The Sunrise VMS deposit is located within the Neoarchean Beaulieu volcanic belt of the Slave craton, ~110 km northeast of Yellowknife. The belt is comprised of mafic to intermediate volcanic flows with lesser felsic volcanic rocks. The deposit (historic indicated resources of 1.52 Mt at 5.99% Zn, 2.39%Pb, 0.08% Cu, 262 g/t Ag, and 0.67 g/t Au) is a banded polymetallic Zn-Pb-Cu-Ag-Au sulfide lens hosted by rhyolitic rocks, but the age, stratigraphy, and volcanic setting of the deposit remain enigmatic.

Detailed mapping and core-logging of rocks in the Sunrise area indicate a complex stratigraphy comprising numerous lithofacies. The footwall to the deposit consists—from oldest to youngest—of pillow basalt (>200 m), formerly glassy rhyolite lobes surrounded by hyaloclastite (~100 m), felsic volcaniclastic rocks ranging from tuff breccia to tuff with depositional units between 2–10 m totaling ~100 m, and a massive (~100 m), weakly quartz and plagioclase porphyritic rhyolite dome with brecciated margins. Stratigraphically above the porphyritic rhyolite is a sequence of strongly sericitized and silicified, interbedded felsic tuff to tuff breccia units.
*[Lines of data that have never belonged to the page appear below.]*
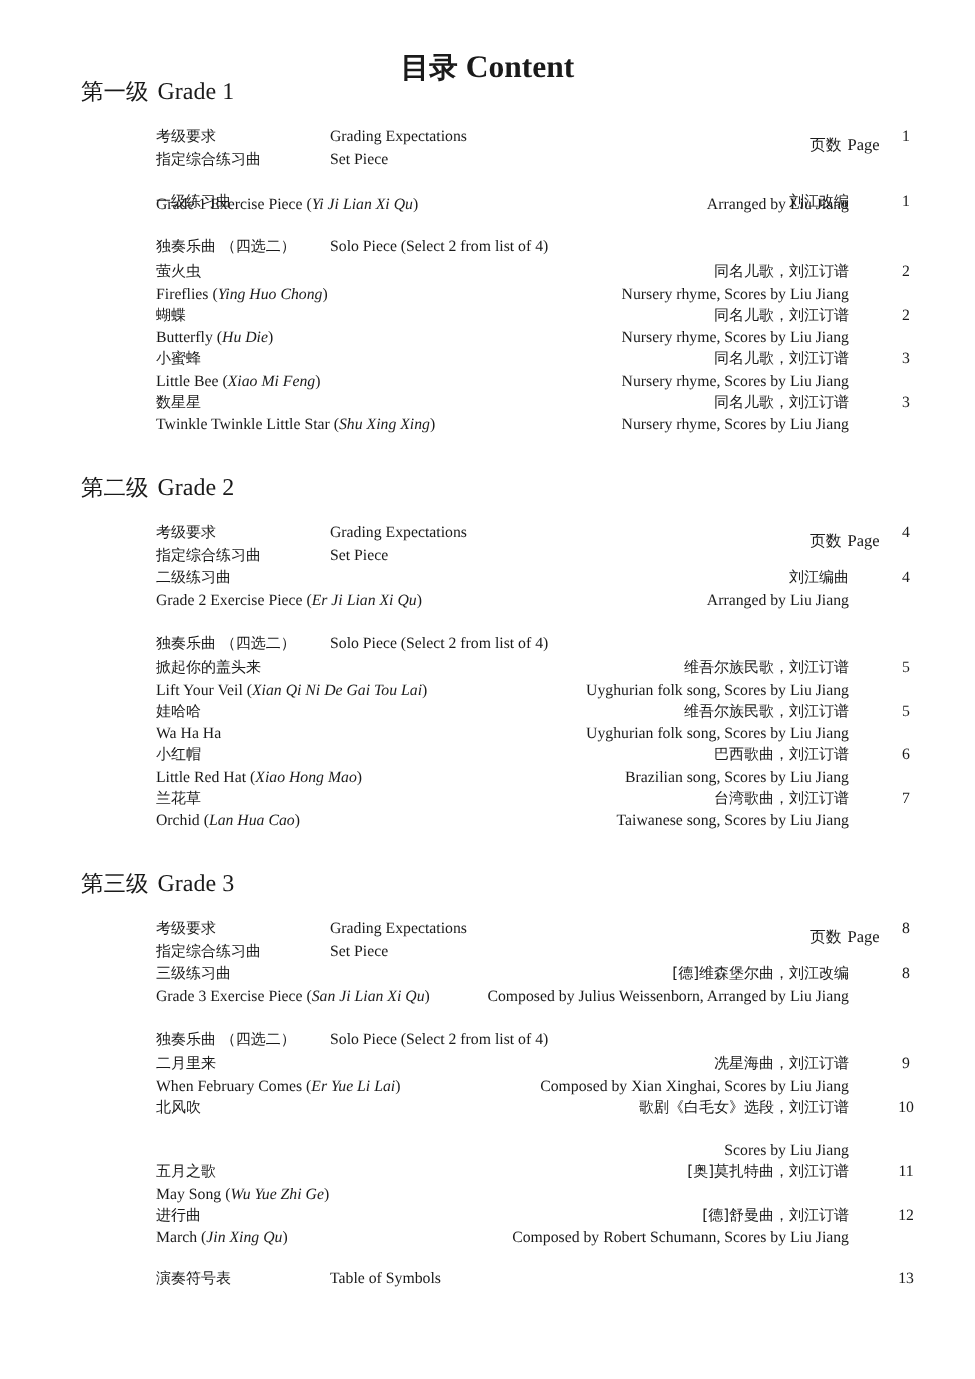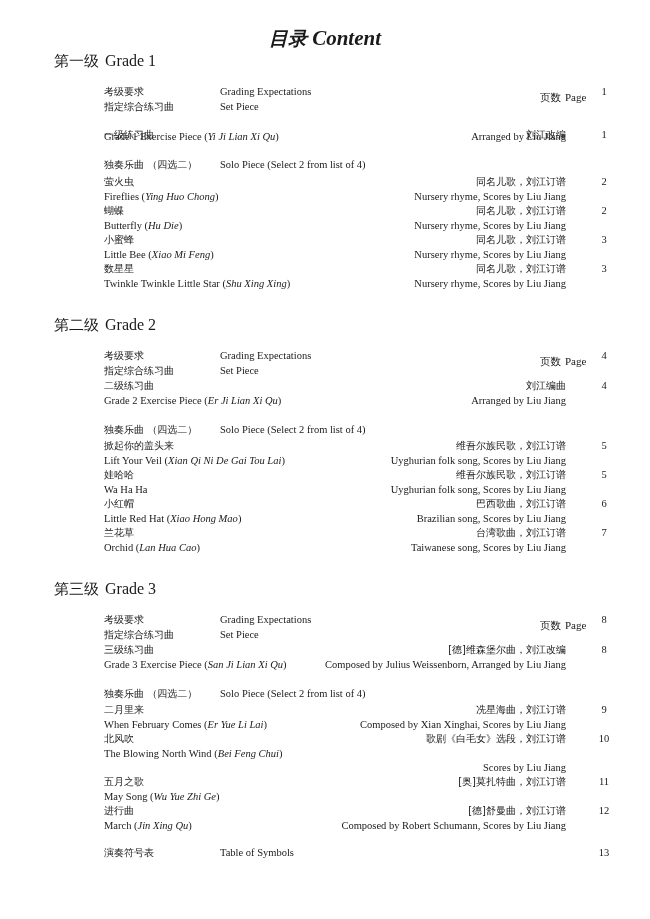--- a/index.html
+++ b/index.html
@@ -3,21 +3,21 @@
 <meta charset="utf-8">
 <style>
   html, body { margin: 0; padding: 0; background: #ffffff; }
   body {
     width: 650px; height: 919px; position: relative; overflow: hidden;
     font-family: "Liberation Serif", "DejaVu Serif", serif;
     color: #1a1a1a;
   }
   .title {
     position: absolute; left: 0; width: 650px; top: 26px; text-align: center;
-    font-size: 21px; font-weight: bold; line-height: 24px; font-style: italic;
+    font-size: 21px; font-weight: bold; line-height: 36px;
   }
   .title .zh { font-family: "DejaVu Sans", sans-serif; font-size: 19px; }
   .grade {
     position: absolute; left: 54px; font-size: 16px; line-height: 20px;
   }
   .grade .zh { font-family: "DejaVu Sans", sans-serif; font-size: 15px; margin-right: 6px; margin-top: 14px; }
   .pagehdr {
     position: absolute; left: 540px; font-size: 11px; line-height: 14px; margin-top: 20px;
   }
   .pagehdr .zh { font-family: "DejaVu Sans", sans-serif; font-size: 10.5px; margin-right: 4px; }
@@ -212,21 +212,20 @@
 <div class="row" style="top:718px">
   <span class="c1"><span>When February Comes (</span><i>Er Yue Li Lai</i><span>)</span></span>
   <span class="cr">Composed by Xian Xinghai, Scores by Liu Jiang</span>
 </div>
 <div class="row" style="top:732px">
   <span class="c1 zhs">北风吹</span>
   <span class="cr zhs">歌剧《白毛女》选段，刘江订谱</span>
   <span class="pg">10</span>
 </div>
 <div class="row" style="top:747px">
-  <span class="c1"><span>The Blowing North Wind (</span><i>Bei Feng Chui</i><span>)</span></span>
 </div>
 <div class="row" style="top:761px">
   <span class="cr">Scores by Liu Jiang</span>
 </div>
 <div class="row" style="top:775px">
   <span class="c1 zhs">五月之歌</span>
   <span class="cr zhs">[奥]莫扎特曲，刘江订谱</span>
   <span class="pg">11</span>
 </div>
 <div class="row" style="top:790px">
These units contain semi-massive, massive, and stringer-style mineralization. The mineralization is dominated by pyrite and sphalerite with lesser amounts of pyrrhotite, galena, arsenopyrite, and chalcopyrite. The felsic tuff to tuff breccia units that host the mineralization are locally overlain by argillite. Where present, the argillite is up to 14 m thick, dark grey to black, finely laminated, and commonly contains pyrite (5–15%), sphalerite (1–2%), and trace amounts of galena, chalcopyrite, and arsenopyrite. The argillite, or the felsic volcaniclastic unit where the argillite is not present, is overlain by pervasively carbonate altered pillowed basaltic-andesite of the hanging wall. Whole rock trace element and Sm–Nd and Lu–Hf isotopic data of the basaltic-andesite units in the footwall exhibit calc-alkaline, arc-like signatures. The mantle source is interpreted to be enriched mantle (E-MORB-type) with a minor degree of subduction zone input (slab metasomatism or sediment subduction). 
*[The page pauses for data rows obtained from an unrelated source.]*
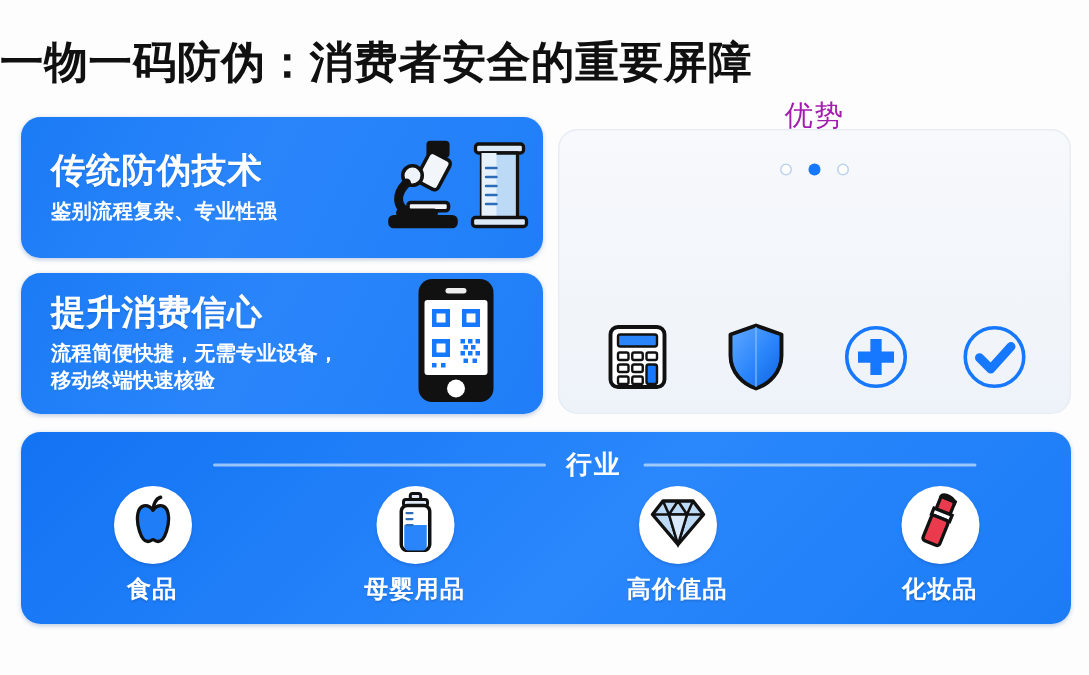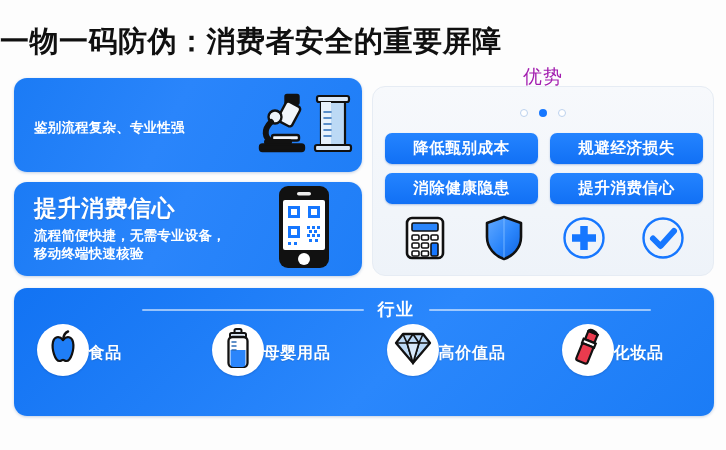--- a/index.html
+++ b/index.html
@@ -123,21 +123,21 @@
     display: flex; align-items: center; justify-content: center; gap: 14px; margin-left: 32px;
   }
   .hdr-line { width: 222px; height: 2px; background: rgba(255,255,255,0.55); border-radius: 1px; }
   #industry-label {
     font-size: 17px; font-weight: bold; color: #ffffff; letter-spacing: 1.5px;
   }
   #industry-items {
     position: absolute; top: 36px; left: 0; width: 100%;
     display: flex; justify-content: space-around; align-items: flex-start;
   }
-  .ind-item { display: flex; align-items: center; width: 130px; }
+  .ind-item { display: flex; flex-direction: column; align-items: center; width: 130px; }
   .ind-circle {
     width: 52px; height: 52px; border-radius: 50%;
     background: #ffffff;
     display: flex; align-items: center; justify-content: center;
     box-shadow: 0 1px 2px rgba(0,40,110,0.20);
   }
   .ind-label {
     margin-top: 7px;
     font-size: 16px; font-weight: bold; color: #ffffff;
     letter-spacing: 0.8px;
@@ -148,20 +148,21 @@
 <body>
 
 <div id="page">
 
   <div id="title">一物一码防伪：消费者安全的重要屏障</div>
 
   <div id="left-col">
 
     <div class="feature-card">
       <div class="card-text">
+        <div class="card-title">传统防伪技术</div>
         <div class="card-sub">鉴别流程复杂、专业性强</div>
       </div>
       <div class="card-icons">
 
         <span>
           <svg width="56" height="62" viewBox="0 0 56 62">
             <g stroke="#111" stroke-width="2.4" stroke-linejoin="round" stroke-linecap="round">
               <rect x="30.5" y="3" width="13" height="9" rx="1.5" fill="#111"></rect>
               <rect x="26" y="11" width="16" height="22" rx="3" fill="#f2f6fb" transform="rotate(28 34 22)"></rect>
               <circle cx="20" cy="25" r="6.5" fill="#eef3f9"></circle>
@@ -235,26 +236,20 @@
   <div id="adv-title">优势</div>
 
   <div id="adv-panel">
 
     <div id="dots">
       <span class="dot off"></span>
       <span class="dot on"></span>
       <span class="dot off"></span>
     </div>
 
-    <div id="adv-buttons">
-      <div class="adv-btn">降低甄别成本</div>
-      <div class="adv-btn">规避经济损失</div>
-      <div class="adv-btn">消除健康隐患</div>
-      <div class="adv-btn">提升消费信心</div>
-    </div>
 
     <div id="adv-icons">
 
       <span class="adv-icon">
         <svg width="40" height="44" viewBox="0 0 40 44">
           <rect x="2" y="2" width="36" height="40" rx="5" fill="#fff" stroke="#111" stroke-width="2.6"></rect>
           <rect x="7" y="7" width="26" height="8" rx="1.5" fill="#2a85fb" stroke="#111" stroke-width="1.6"></rect>
           <g fill="#fff" stroke="#111" stroke-width="1.6">
             <rect x="7" y="19" width="7" height="5" rx="1.2"></rect>
             <rect x="16.5" y="19" width="7" height="5" rx="1.2"></rect>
The rhyolitic rocks of the footwall, totaling over 500 m of stratigraphy, terminate abruptly along strike to the south where the stratigraphy is dominantly intermediate to mafic pillow lavas with subordinate amounts of volcaniclastic rocks. The rhyolite flows and domes indicate a vent proximal environment and the thick sequences of rhyolitic volcaniclastic rocks define a synvolcanic subsidence structure in which they accumulated. This suggests that the deposit, and host volcaniclastic rocks correspond with an area of subsidence, fracturing and the accumulation of permeable debris on the margin of a rhyolite dome. Synvolcanic faults associated with subsidence would have acted as both magma and hydrothermal fluid pathways adding to the favorable conditions for the formation of a VMS deposit.